====== Records supplied ======

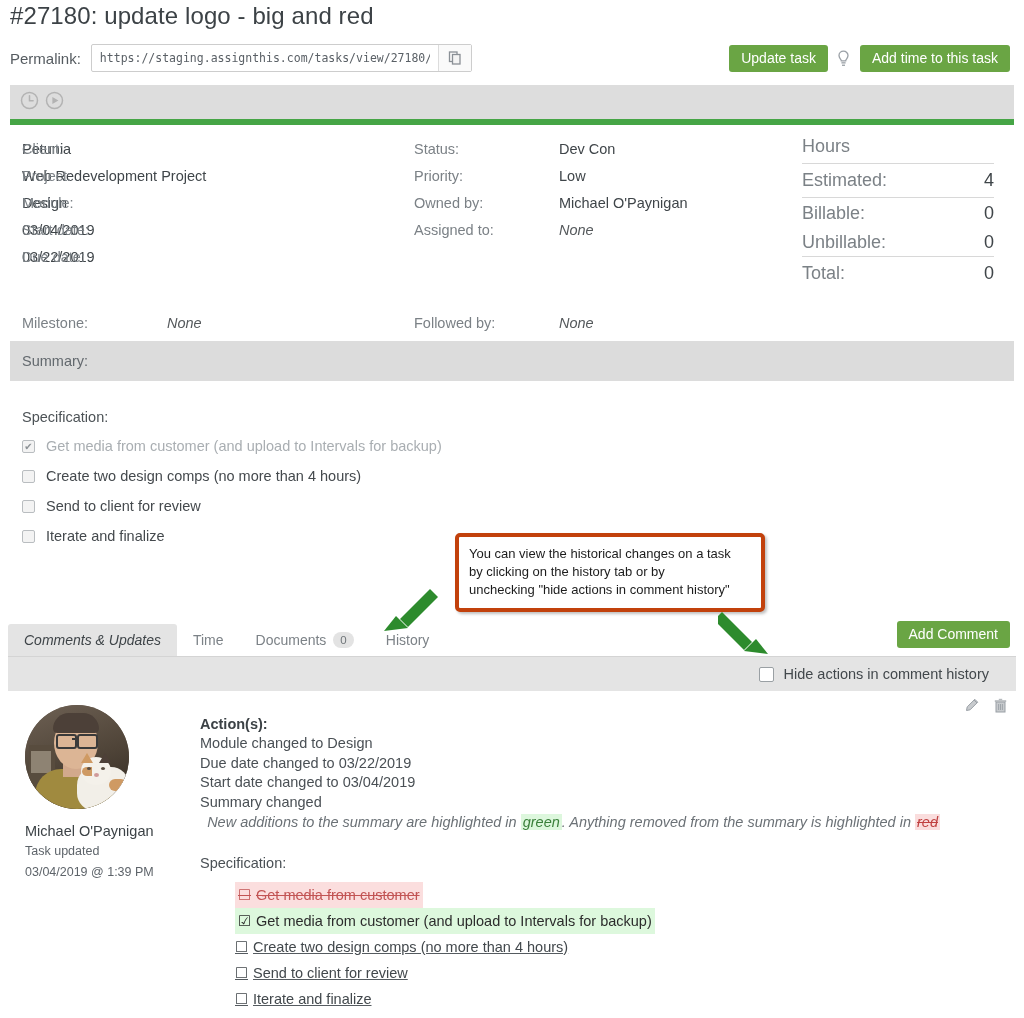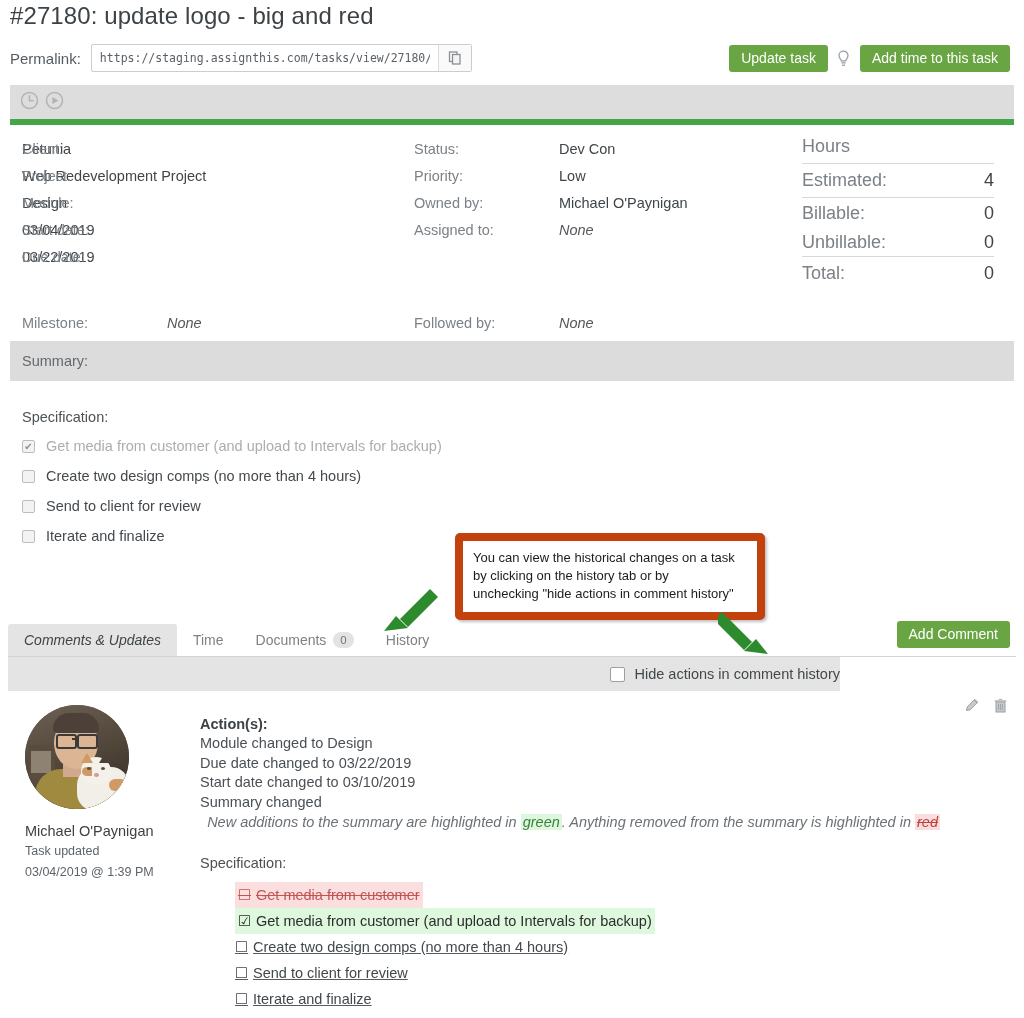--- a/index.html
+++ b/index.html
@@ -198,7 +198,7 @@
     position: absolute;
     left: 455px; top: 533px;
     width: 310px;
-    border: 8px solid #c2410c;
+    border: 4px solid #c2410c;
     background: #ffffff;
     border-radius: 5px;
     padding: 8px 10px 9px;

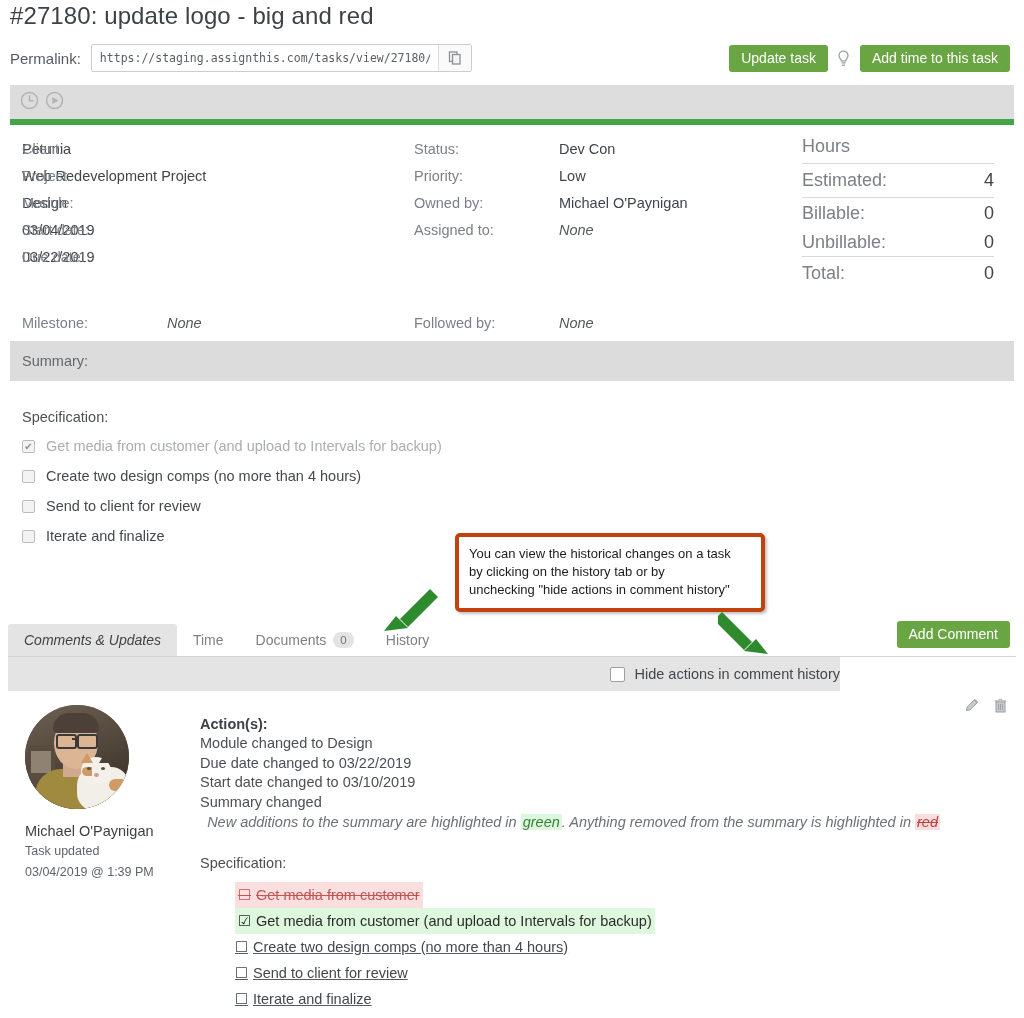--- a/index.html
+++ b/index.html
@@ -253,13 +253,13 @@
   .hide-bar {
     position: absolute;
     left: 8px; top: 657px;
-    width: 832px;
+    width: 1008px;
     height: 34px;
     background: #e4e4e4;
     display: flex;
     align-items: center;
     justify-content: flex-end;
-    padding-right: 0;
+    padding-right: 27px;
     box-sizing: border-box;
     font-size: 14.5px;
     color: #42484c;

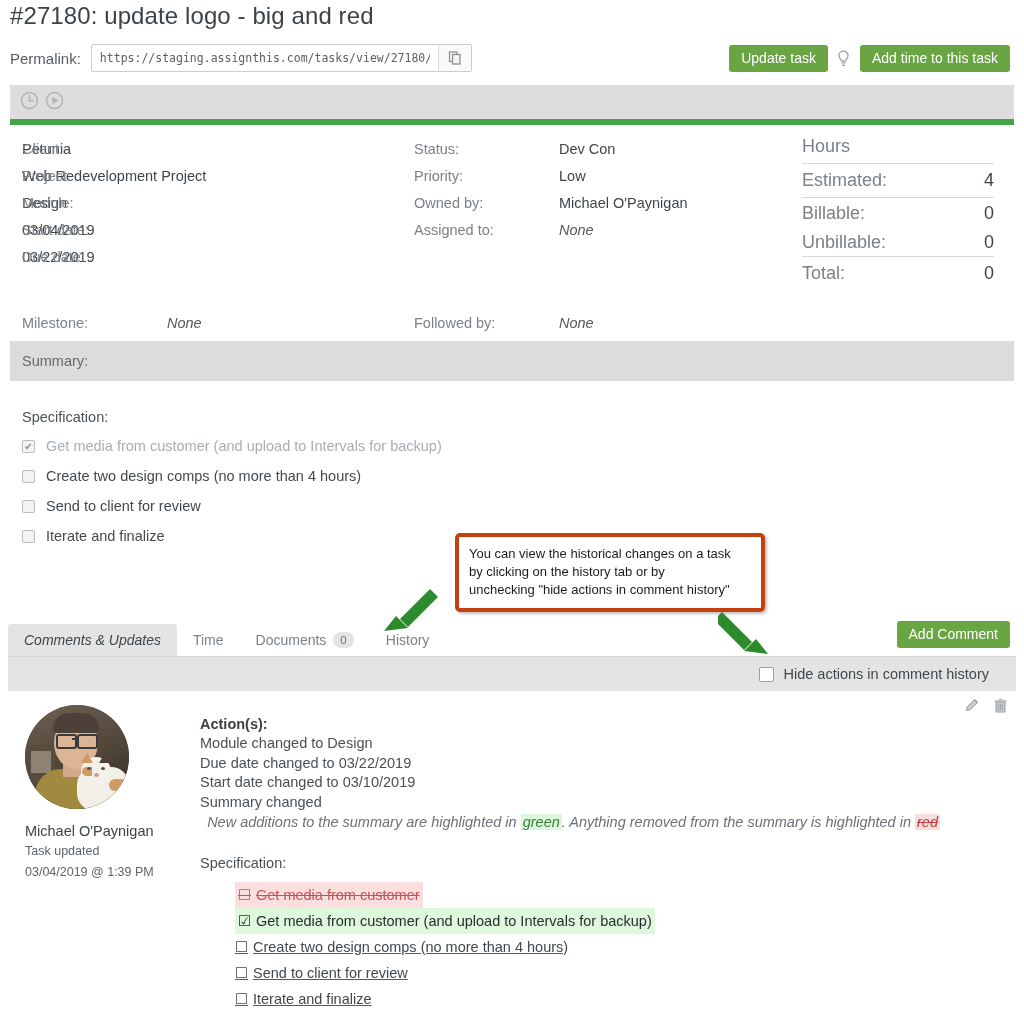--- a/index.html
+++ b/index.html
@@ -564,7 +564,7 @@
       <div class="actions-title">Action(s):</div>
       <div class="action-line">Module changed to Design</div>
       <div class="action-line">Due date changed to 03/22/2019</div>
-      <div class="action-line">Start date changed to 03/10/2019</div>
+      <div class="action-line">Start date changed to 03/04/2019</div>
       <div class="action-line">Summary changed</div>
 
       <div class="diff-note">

======

■ **Exercise objective**: Give back, word for word, the lines from the one containing "background: #ffffff;" through the last line of the listing above; include both ends and exclude the pictures.

■ **Written response**:
     background: #ffffff;
     border-radius: 5px;
     padding: 8px 10px 9px;

--- a/index.html
+++ b/index.html
@@ -253,13 +253,13 @@
   .hide-bar {
     position: absolute;
     left: 8px; top: 657px;
-    width: 832px;
+    width: 1008px;
     height: 34px;
     background: #e4e4e4;
     display: flex;
     align-items: center;
     justify-content: flex-end;
-    padding-right: 0;
+    padding-right: 27px;
     box-sizing: border-box;
     font-size: 14.5px;
     color: #42484c;

--- a/index.html
+++ b/index.html
@@ -564,7 +564,7 @@
       <div class="actions-title">Action(s):</div>
       <div class="action-line">Module changed to Design</div>
       <div class="action-line">Due date changed to 03/22/2019</div>
-      <div class="action-line">Start date changed to 03/10/2019</div>
+      <div class="action-line">Start date changed to 03/04/2019</div>
       <div class="action-line">Summary changed</div>
 
       <div class="diff-note">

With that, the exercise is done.